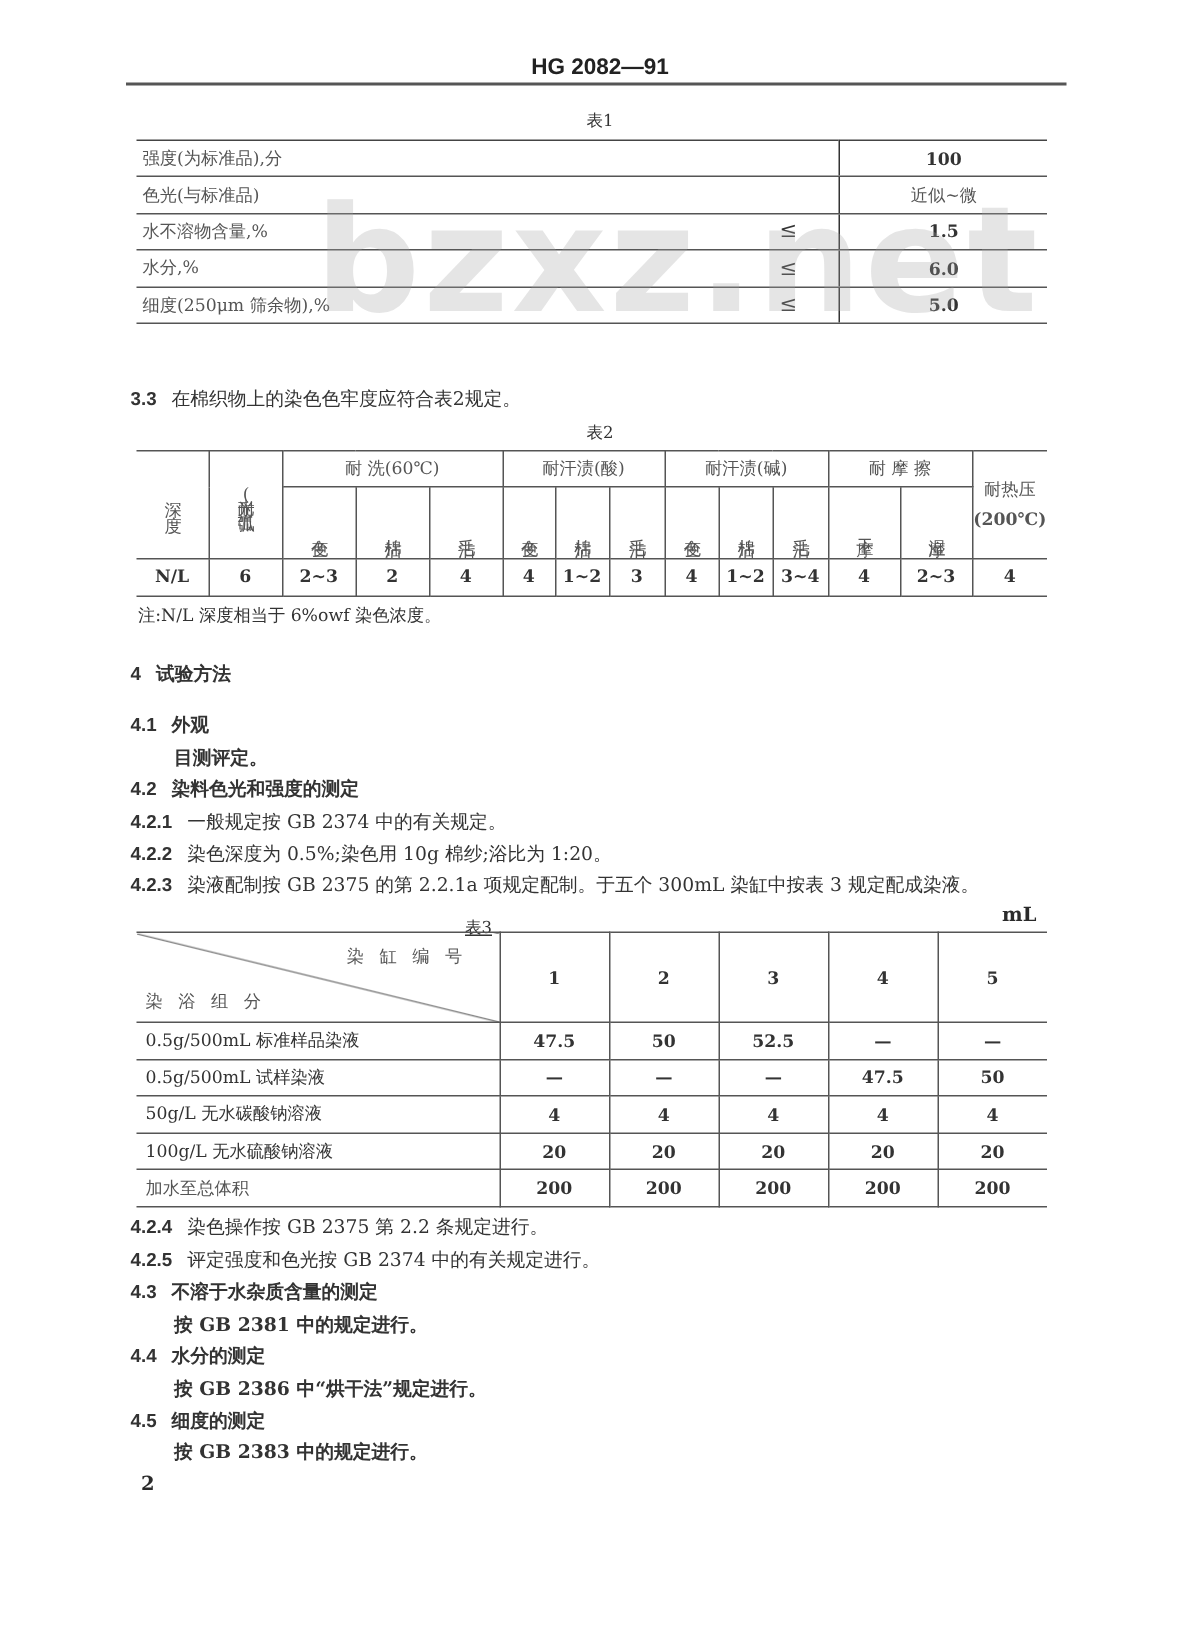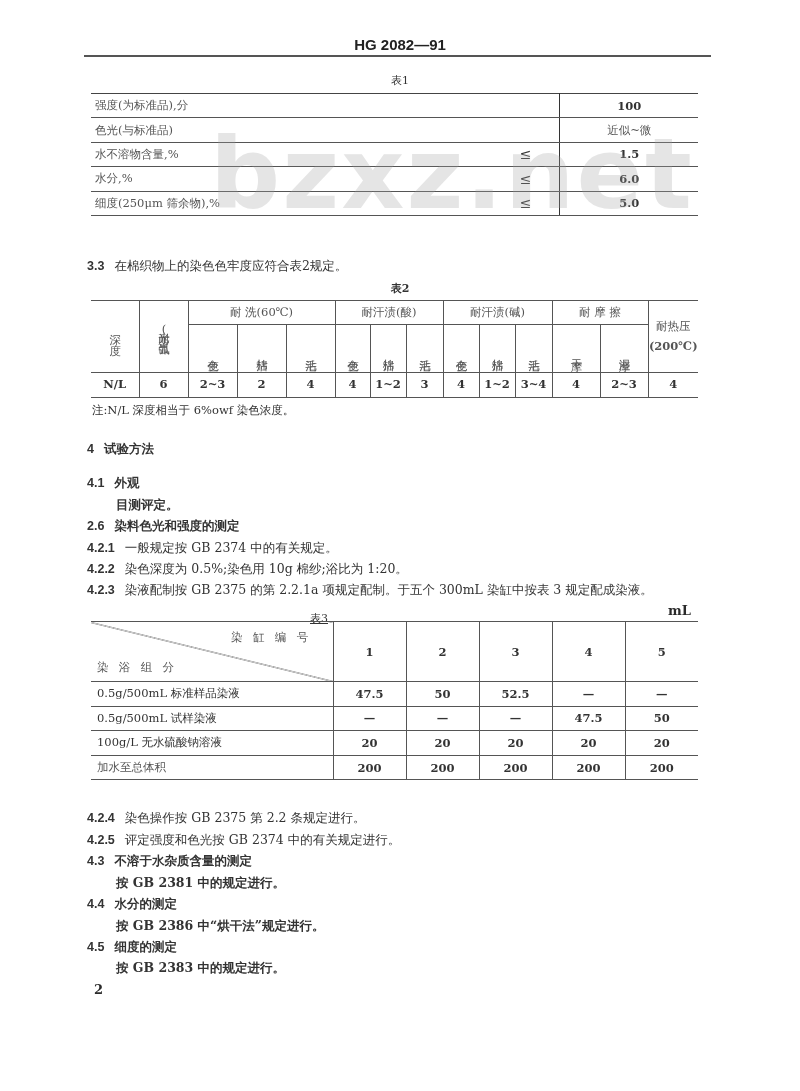--- a/index.html
+++ b/index.html
@@ -88,7 +88,7 @@
   <span class="no">3.3</span><span>在棉织物上的染色色牢度应符合表2规定。</span>
 </div>
 
-<div class="abs caption" style="left:0;width:800px;top:281px;font-weight:bold;">表2</div>
+<div class="abs caption" style="left:0;width:800px;top:281px;font-weight:normal;">表2</div>
 <table id="t2">
   <colgroup>
     <col style="width:48px">

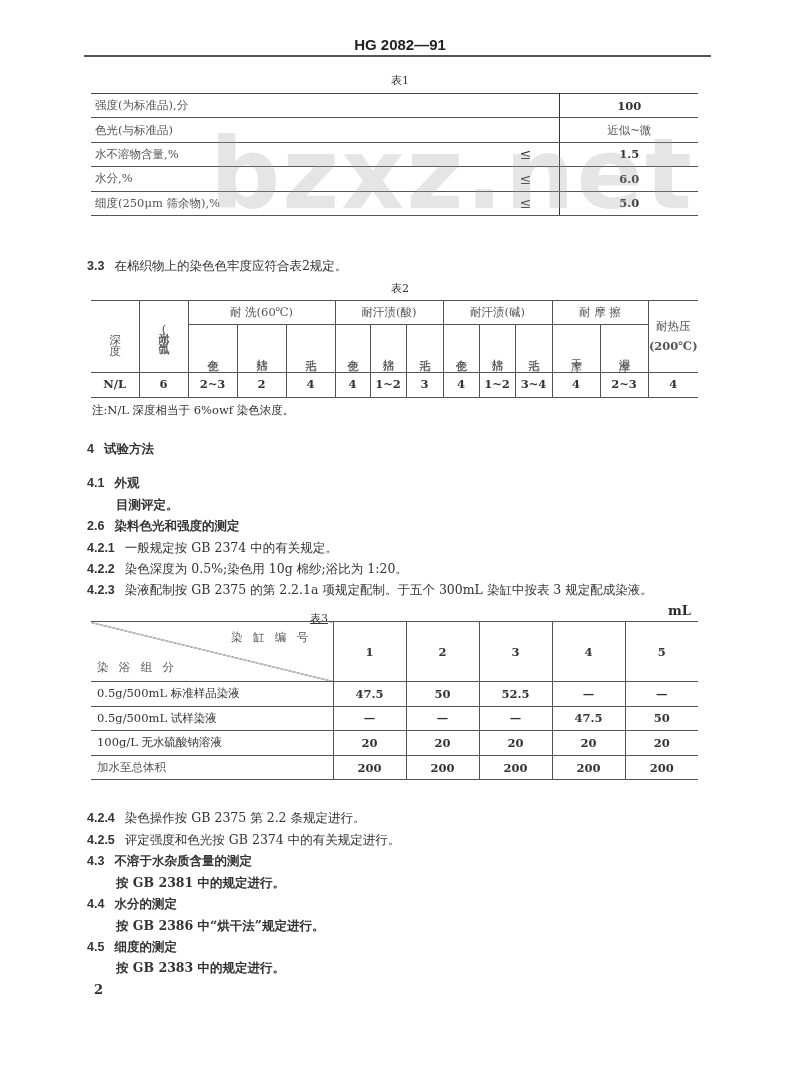--- a/index.html
+++ b/index.html
@@ -155,7 +155,7 @@
 <div class="line" style="top:441px;"><span class="no">4</span><span class="h">试验方法</span></div>
 <div class="line" style="top:475px;"><span class="no">4.1</span><span class="h">外观</span></div>
 <div class="line ind light" style="top:497px;">目测评定。</div>
-<div class="line" style="top:518px;"><span class="no">2.6</span><span class="h">染料色光和强度的测定</span></div>
+<div class="line" style="top:518px;"><span class="no">4.2</span><span class="h">染料色光和强度的测定</span></div>
 <div class="line" style="top:540px;"><span class="no">4.2.1</span><span>一般规定按 GB 2374 中的有关规定。</span></div>
 <div class="line" style="top:561px;"><span class="no">4.2.2</span><span>染色深度为 0.5%;染色用 10g 棉纱;浴比为 1:20。</span></div>
 <div class="line" style="top:582px;"><span class="no">4.2.3</span><span>染液配制按 GB 2375 的第 2.2.1a 项规定配制。于五个 300mL 染缸中按表 3 规定配成染液。</span></div>

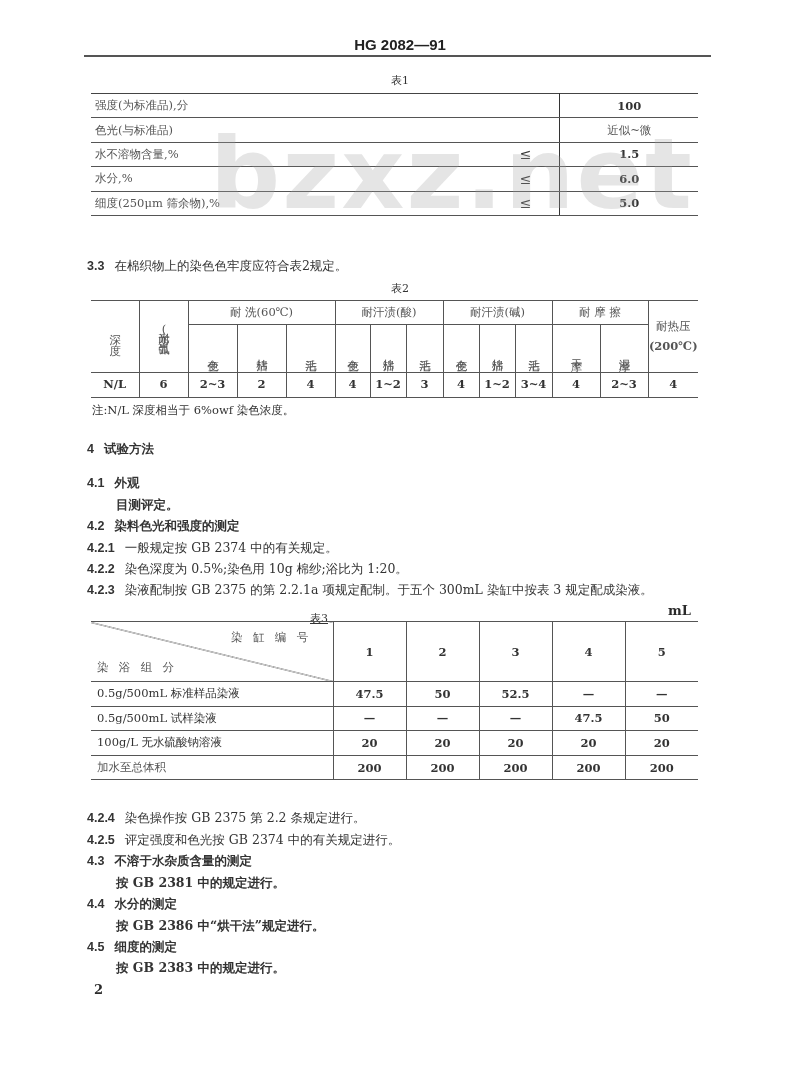--- a/index.html
+++ b/index.html
@@ -200,6 +200,14 @@
     <td class="num">50</td>
   </tr>
   <tr>
+    <td>50g/L 无水碳酸钠溶液</td>
+    <td class="num">4</td>
+    <td class="num">4</td>
+    <td class="num">4</td>
+    <td class="num">4</td>
+    <td class="num">4</td>
+  </tr>
+  <tr>
     <td>100g/L 无水硫酸钠溶液</td>
     <td class="num">20</td>
     <td class="num">20</td>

▸ **Task directions**
Exactly how many lines in the records above hold the string "width"? Reply with that number only.

▸ **Response box**
3